Task goal> Please restate, word for word, the lines below that begin at the one with "- © Moloco, Inc. 2022 All rights reserved." and end at the one with "2024 All rights reserved.". Leave out all other lines.

Data provided>
*** Begin section ***

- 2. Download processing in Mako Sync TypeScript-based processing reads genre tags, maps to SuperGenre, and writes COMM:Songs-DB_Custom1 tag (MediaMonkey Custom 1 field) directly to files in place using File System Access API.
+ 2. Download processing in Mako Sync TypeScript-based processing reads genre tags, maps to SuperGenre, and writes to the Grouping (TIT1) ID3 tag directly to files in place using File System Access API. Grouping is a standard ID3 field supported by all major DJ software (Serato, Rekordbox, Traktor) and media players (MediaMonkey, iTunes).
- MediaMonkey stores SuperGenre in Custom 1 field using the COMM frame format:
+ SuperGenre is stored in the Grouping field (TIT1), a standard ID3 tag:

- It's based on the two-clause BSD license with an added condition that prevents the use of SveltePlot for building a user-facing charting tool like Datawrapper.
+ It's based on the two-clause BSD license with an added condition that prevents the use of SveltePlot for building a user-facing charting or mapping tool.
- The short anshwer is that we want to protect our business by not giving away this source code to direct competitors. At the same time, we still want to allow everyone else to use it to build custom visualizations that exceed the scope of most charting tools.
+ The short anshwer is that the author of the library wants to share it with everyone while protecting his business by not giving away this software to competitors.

*** End section ***
*** Begin section ***

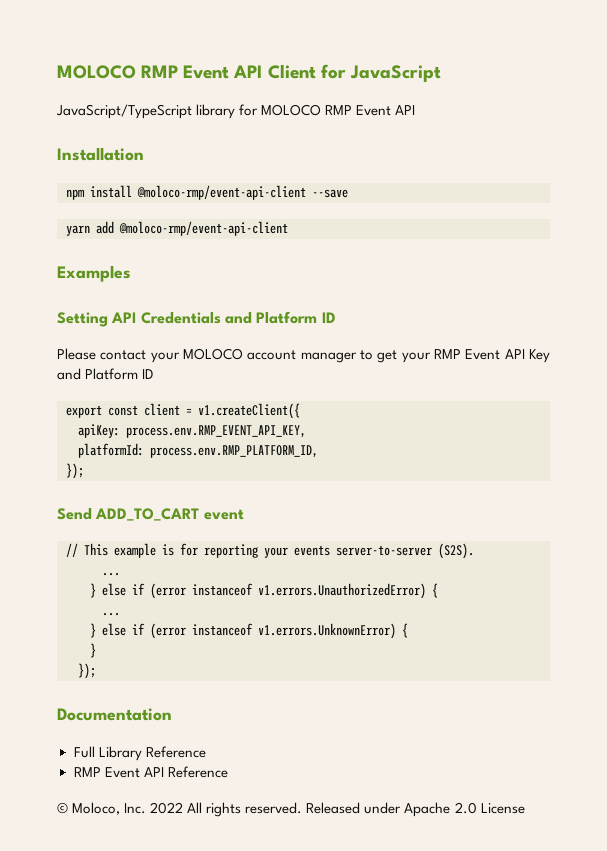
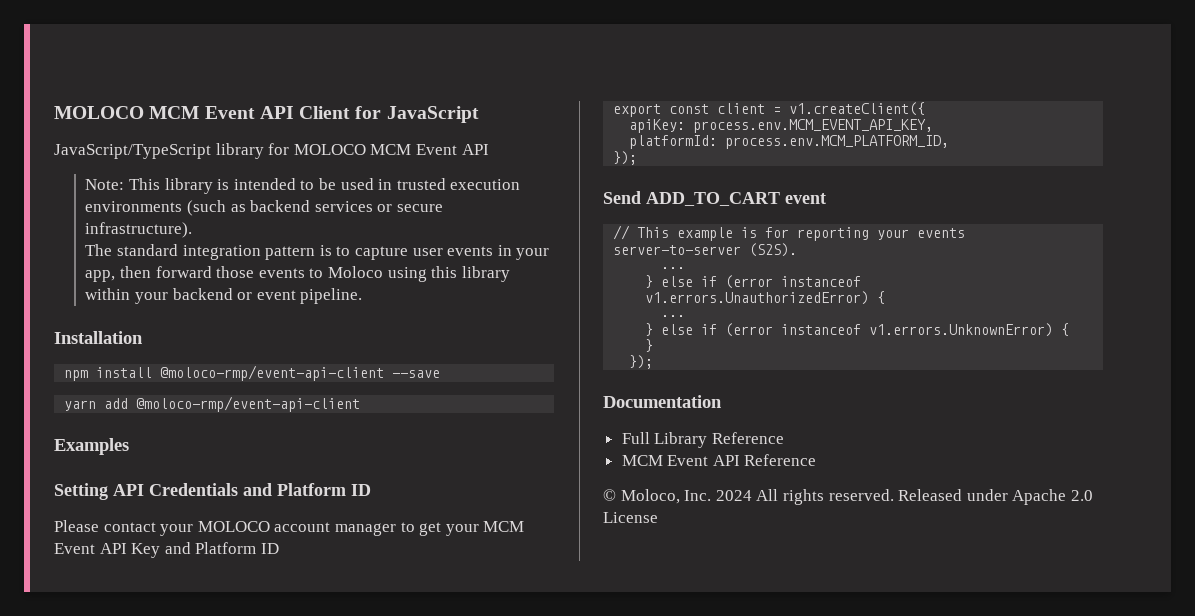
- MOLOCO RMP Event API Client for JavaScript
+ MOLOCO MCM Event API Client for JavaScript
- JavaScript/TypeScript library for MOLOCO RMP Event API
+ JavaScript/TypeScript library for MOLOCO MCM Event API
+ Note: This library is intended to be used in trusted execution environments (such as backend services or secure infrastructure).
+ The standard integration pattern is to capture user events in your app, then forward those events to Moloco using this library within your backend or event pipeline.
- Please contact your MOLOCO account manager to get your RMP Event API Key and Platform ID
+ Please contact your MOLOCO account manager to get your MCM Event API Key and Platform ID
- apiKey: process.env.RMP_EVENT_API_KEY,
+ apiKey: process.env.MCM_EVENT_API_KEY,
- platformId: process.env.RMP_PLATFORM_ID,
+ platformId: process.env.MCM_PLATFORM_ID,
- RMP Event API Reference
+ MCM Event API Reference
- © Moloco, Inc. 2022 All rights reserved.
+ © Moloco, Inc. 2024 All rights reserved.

*** End section ***
*** Begin section ***

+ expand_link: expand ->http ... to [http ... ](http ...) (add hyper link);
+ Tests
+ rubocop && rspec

*** End section ***

Response area>
- © Moloco, Inc. 2022 All rights reserved.
+ © Moloco, Inc. 2024 All rights reserved.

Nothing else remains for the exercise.